To most lawyers, Samuel Griffith is the jurist who drafted the Constitution, the Criminal Code, and many other laws, and who became Australia’s first Chief Justice.
Portraits and photos of Chief Justice Griffith show a grey-bearded, austere figure.
Earlier in life, Griffith was many things: a precociously gifted student who went down from the bush to top Sydney University aged 17; a brilliant legal practitioner from the age of 18 with an unmatched work ethic; an idealistic, young, progressive MP who opposed vested interests and crusaded against the kidnapping of South Sea Islanders; and a more mature politician who, at the end of the his career, went into coalition with the conservative interests that he had earlier tormented.1
Griffith was not always a grey, old man. In middle-age, he was passionate, bright eyed, and sported a bushy black beard of which a modern hipster would be proud.
In 2020, 100 years after Griffith died, a seminar by the Australian Academy of Law and the Supreme Court Queensland Library touched upon some aspects of Griffith’s remarkable life. One of the speakers was the distinguished historian, Dr Raymond Evans, who spoke about Griffith’s Welsh origins.
As a young historian in Queensland in the mid-1960s, Raymond Evans began researching and writing about violence on Queensland’s frontier. Around the same time, another young historian, Henry Reynolds, was doing the same in North Queensland. Each pioneered writing and teaching in an area that had been ignored by universities, the media, and most of the public.
In 1975, Evans co-authored with Kay Saunders and Kathryn Cronin the ground-breaking book Race Relations in Colonial Queensland. His publications include A History of Queensland (Cambridge University Press). Decades after he started his historical research, Raymond Evans contributes to prestigious international works about genocide in Northern Australia.2
In 2021 and 2022, Henry Reynolds, in a book and then in an article in Griffith Review, accused Samuel Griffith of having prime responsibility for violence on the Queensland frontier during the time Griffith held office. In one flourish, Reynolds wrote that Griffith’s “neatly manicured lawyers’ (sic) hands were deeply stained with the blood of murdered men, women and children”.
These claims came as a surprise to Raymond Evans, who, while not a cheerleader for Griffith, had never seen Griffith as at the forefront of frontier violence by the Native Police or of having condoned it.
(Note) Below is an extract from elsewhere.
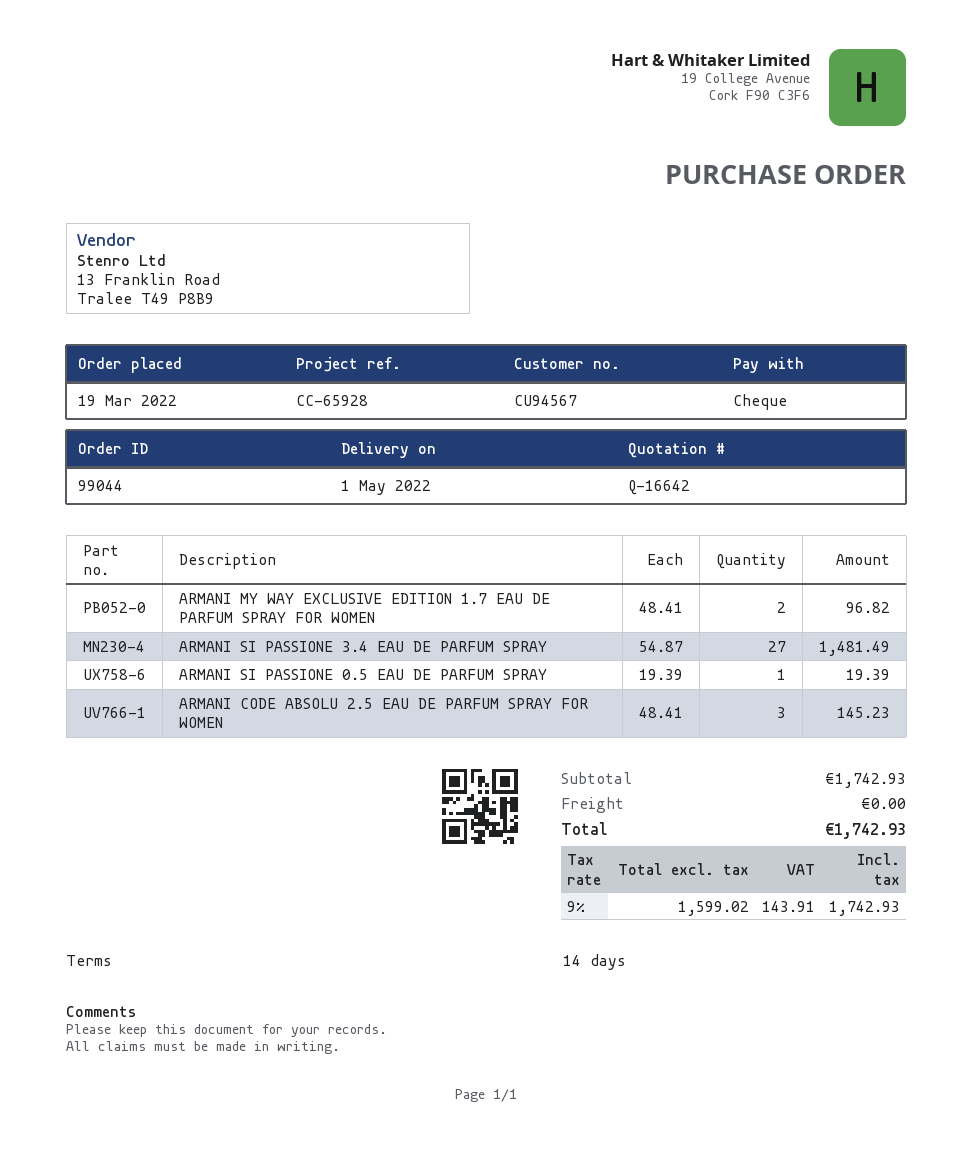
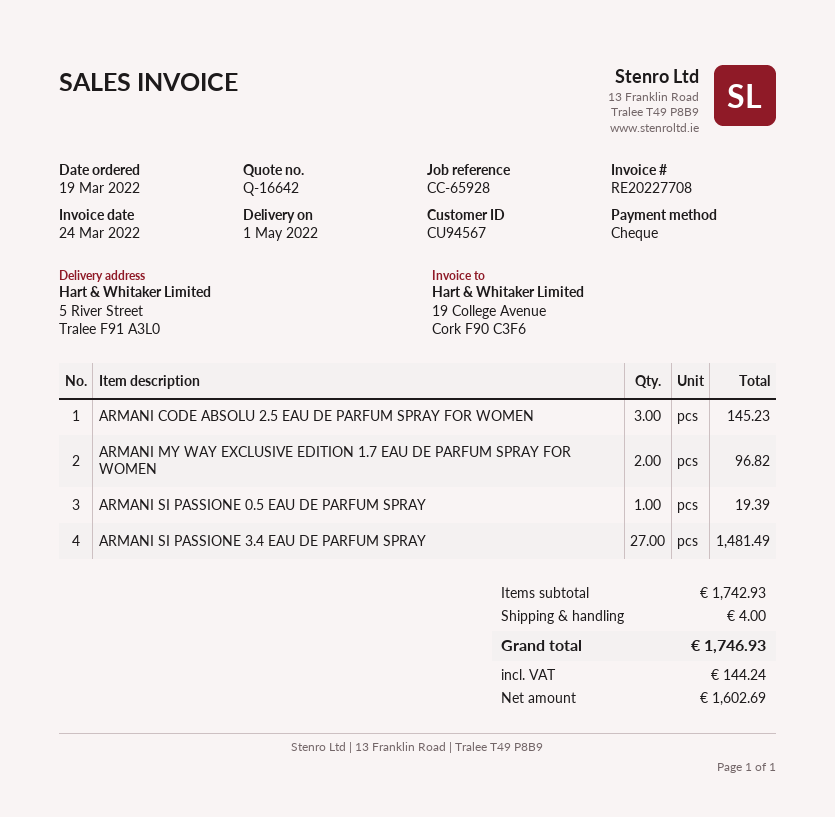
shipping: 0.00 -> 4.00
net: 1599.02 -> 1602.69
tax: 143.91 -> 144.24
total: 1742.93 -> 1746.93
Independently, other historians questioned whether Griffith was a suitable candidate for posthumous indictment for the crime of genocide.3
His curiosity aroused, Raymond Evans spent months in the archives, searching for the evidence and analysing it. The result is a remarkable essay “Samuel Griffith and Queensland ‘War of Extermination”. I cannot do justice to its development of the evidence, which shows that, far from supporting the excesses of the Native Police and some settlers on the frontiers, Griffith tried to mitigate the violence and prosecute offenders. Evans carefully explains the social and political environment in which Griffith, the politician, was constrained from doing more than he did to limit frontier violence.
If 19th century Queensland politicians are to be indicted for their blame in permitting frontier violence to occur, many would be indicted before Griffith. Evans presents a persuasive case that Griffith would not be indicted, let alone stand as a principal offender. For example, Griffith jointly led with John Douglas a progressive group that was unsuccessful in demanding a Royal Commission into the activities of the Native Police.
Evans elevates the analysis above selecting politicians for individual blame to a broader ‘systems analysis’ of the political, class and economic interests that drove the violent acquisition of land from Aboriginal people and the relatively few who ultimately benefited from their brutal dispossession.
On Thursday 22 February, Raymond Evans will build upon his essay in the first Selden Lecture for 2024: The Rigours of Truth-Telling: Sir Samuel Griffith and Queensland’s Violent Frontier. The event is co-hosted by the Supreme Court Library Queensland and Griffith University. It promises to address the search of evidence, its analysis, and what “truth telling” by historians entails.
During the COVID-19 pandemic lectures had to be given on-line. Now we can attend the Banco Court in person and hear a stimulating lecture by one of our foremost social historians about one of our nation’s leading jurists. Please register to attend or, if you are unable to attend in person, register to view the live-stream starting at 5.30 pm on February 22.
Justice Peter Applegarth AM has been a judge of the Supreme Court of Queensland since 2008.
1 R B Joyce ’Sir Samuel Walker Griffith (1845-1920)’ Australian Dictionary of Biography (1983), https://adb.anu.edu.au/biography/griffith-sir-samuel-walker-445.
2 B Kiernan (ed) The Cambridge World History of Genocide (2023) Cambridge University Press
3 Mark Finnane and Jonathon Richards, ‘S W Griffith: A Suitable Case for Indictment?’ (2023) 54(3) Australian Historical Studies 387.